Given records below:
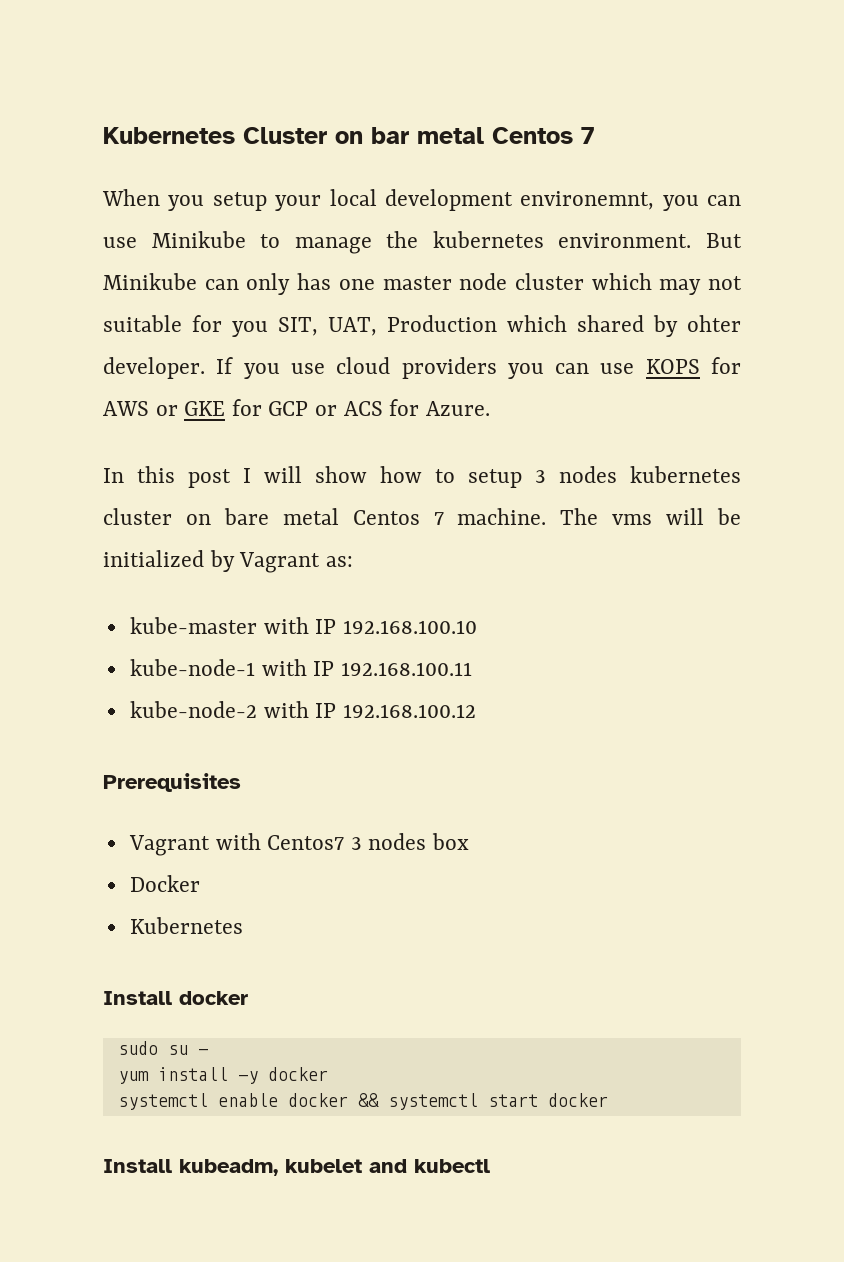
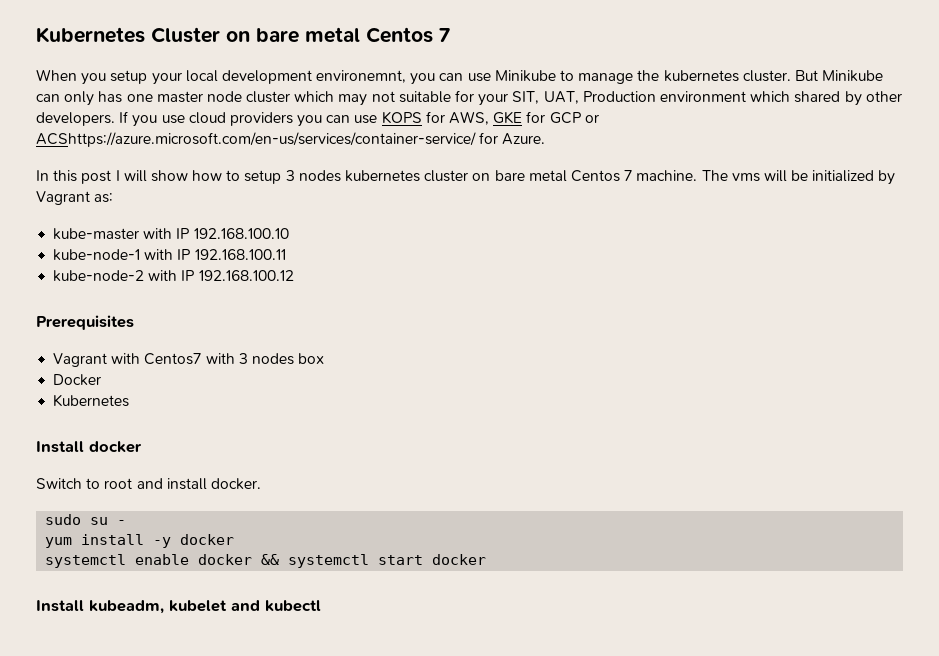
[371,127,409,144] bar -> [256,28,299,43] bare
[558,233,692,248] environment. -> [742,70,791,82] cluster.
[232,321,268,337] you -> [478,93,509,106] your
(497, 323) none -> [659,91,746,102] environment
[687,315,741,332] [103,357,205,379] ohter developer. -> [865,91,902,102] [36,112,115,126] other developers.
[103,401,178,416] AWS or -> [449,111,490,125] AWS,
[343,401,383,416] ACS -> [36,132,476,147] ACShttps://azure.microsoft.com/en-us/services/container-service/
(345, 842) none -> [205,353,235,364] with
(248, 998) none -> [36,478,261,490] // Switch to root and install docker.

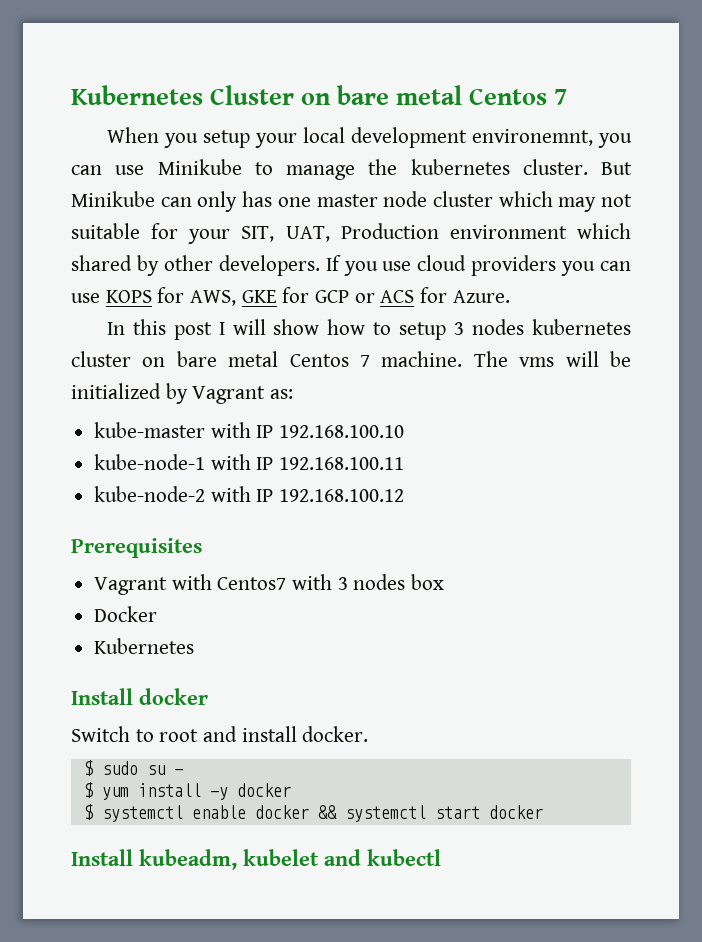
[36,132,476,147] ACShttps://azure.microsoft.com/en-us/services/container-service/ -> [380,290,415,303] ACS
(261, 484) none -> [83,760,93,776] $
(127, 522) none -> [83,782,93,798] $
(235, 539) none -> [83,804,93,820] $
End of Given records.
Given records below:
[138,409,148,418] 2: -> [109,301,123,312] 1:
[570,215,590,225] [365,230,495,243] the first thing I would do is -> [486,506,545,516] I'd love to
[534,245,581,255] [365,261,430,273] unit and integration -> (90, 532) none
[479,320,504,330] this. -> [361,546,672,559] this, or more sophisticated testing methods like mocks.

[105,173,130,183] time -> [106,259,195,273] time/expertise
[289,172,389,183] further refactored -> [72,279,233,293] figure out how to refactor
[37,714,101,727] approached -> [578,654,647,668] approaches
End of Given records.
The required output is every line above from the one with "[105,173,130,183] time ->" down to the one with "[37,714,101,727] approached ->", restated word for word, ends included.

[105,173,130,183] time -> [106,259,195,273] time/expertise
[289,172,389,183] further refactored -> [72,279,233,293] figure out how to refactor
[37,714,101,727] approached -> [578,654,647,668] approaches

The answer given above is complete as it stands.